Dear Real Dan Savage: I’m a student at Wellesley College, and I’m scared. The college recently erected a highly lifelike statue of a mostly-naked man sleepwalking in nothing but underwear. This inappropriate and potentially harmful addition to our community immediately became a source of undue stress for a number of students. While the sculpture may not trigger, disturb, or bother everyone on campus, as a community it is our responsibility to pay attention to and attempt to answer the needs of all of our community members.
For those among us who find the sculpture triggering, daily activities that require moving about the campus may be seriously impeded by the nature, location, and context of the sculpture. I welcome outdoor art that is provocative without causing me unnecessary distress, but I want the college to notify us before displaying public art, especially if it is of a particularly shocking or sensitive nature. I’ve attached a photograph of this shocking sculpture, so you can understand just how shocking it is.
Scared in Wellesley
Dear Scared: I can’t tell if you’re Agender, Androgyne, Androgynous, Bigender, Cis, Cisgender, Cis Female, Cis Male, Cis Man, Cis Woman, Cisgender Female, Cisgender Male, Cisgender Man, Cisgender Woman, Female to Male, FTM, Gender Fluid, Gender Nonconforming, Gender Questioning, Gender Variant, Genderqueer, Intersex, Male to Female, MTF, Neither, Neutrois, Non-binary, Other, Pangender, Trans, Trans*, Trans Female, Trans* Female, Trans Male, Trans* Male, Trans Man, Trans* Man, Trans Person, Trans* Person, Trans Woman, Trans* Woman, Transfeminine, Transgender, Transgender Female, Transgender Male, Transgender Man, Transgender Person, Transgender Woman, Transmasculine, Transsexual, Transsexual Female, Transsexual Male, Transsexual Man, Transsexual Person, Transsexual Woman, or Two-Spirit.

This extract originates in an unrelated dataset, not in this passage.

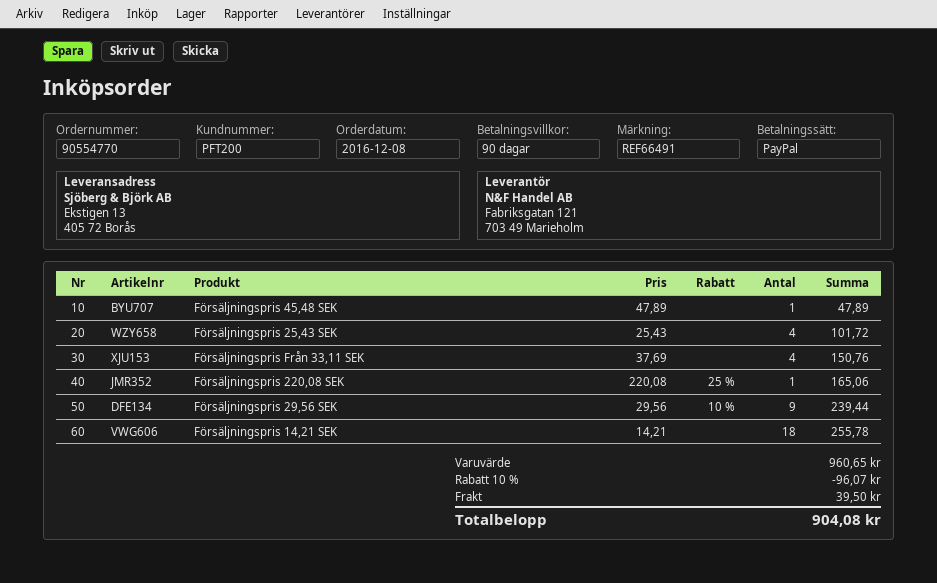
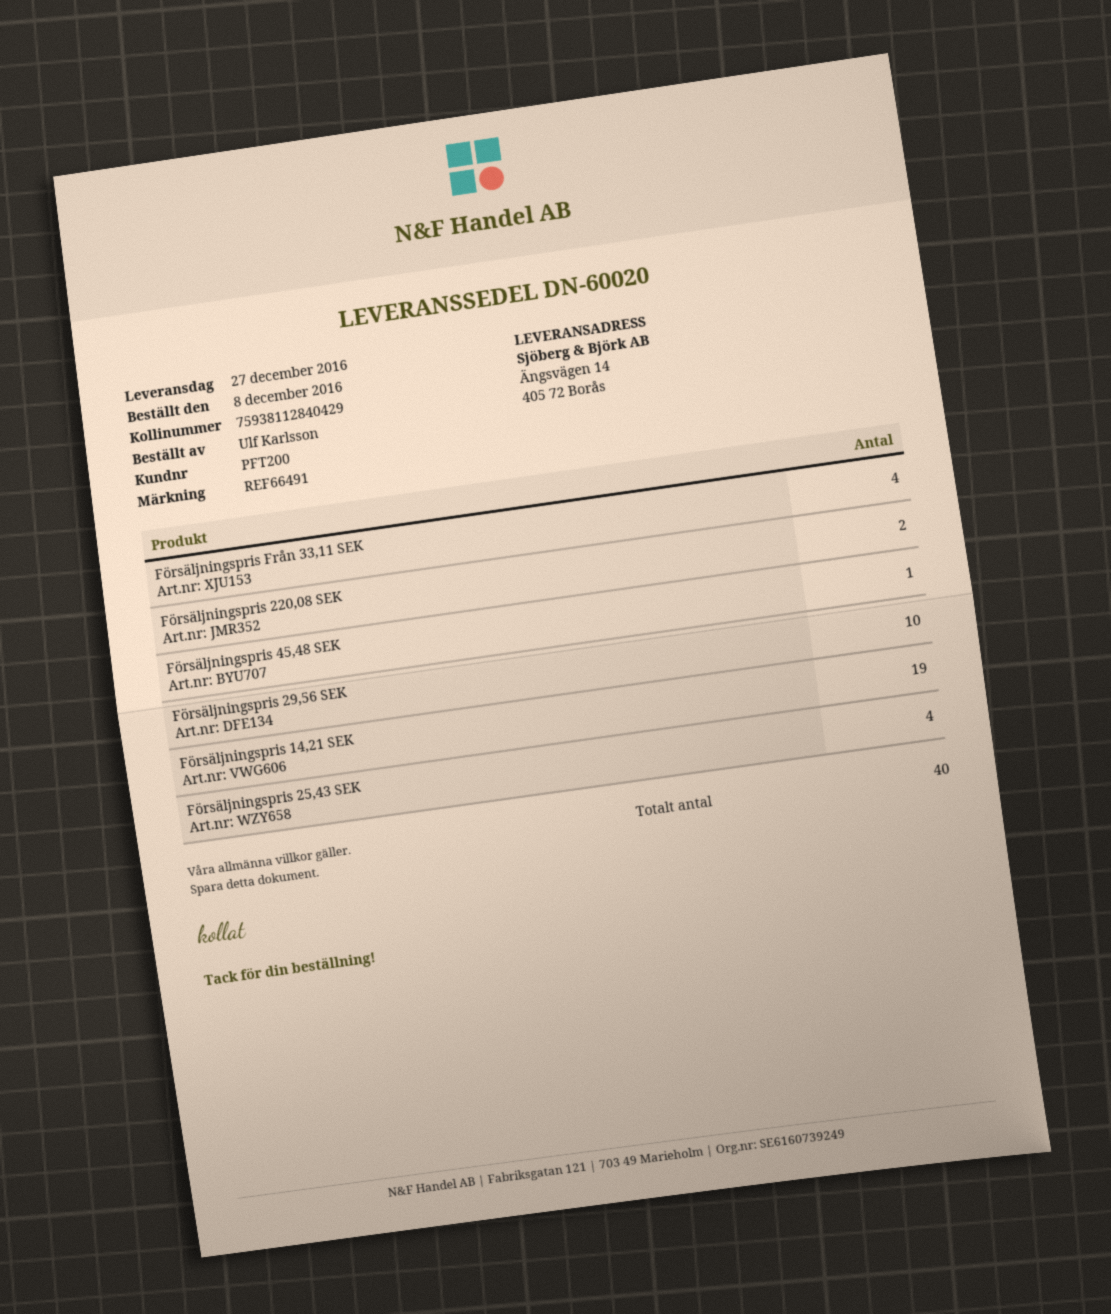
ship to: Ekstigen 13, 405 72 Borås -> Ängsvägen 14, 405 72 Borås
Försäljningspris 220,08 SEK: 1 -> 2
Försäljningspris 29,56 SEK: 9 -> 10
Försäljningspris 14,21 SEK: 18 -> 19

But never mind. It doesn’t matter. If you’re scared of a statue you’re a pussy. Here’s how you can fix that.
Go to your local home improvement store (there’s a Lowe’s at 350 Cochituate Rd. in Framingham) and get yourself a reciprocating saw, a portable power supply, and some safety glasses. Then get a dildo. Amazing Intimate Essentials in Waltham will have a good selection for you to choose from. Then make a fucksaw.
Using the safety glasses, make sure the saw works properly. If you can’t find a volunteer, I’ll come to Wellesley myself.
Here’s the important part. Pay attention. 1) Send a press release to the local press, including your campus newspapers, announcing your intention to Fucksaw the Sleepwalker. Choose a day and time when the campus is busy. 2) At the appointed time, start up the Fucksaw and fuck the Sleepwalker with it. Do Not Chicken Out!
Call it “performance art” and you’ll probably get off with a slap on the wrist. But, most importantly, you won’t be Scared in Wellesley anymore.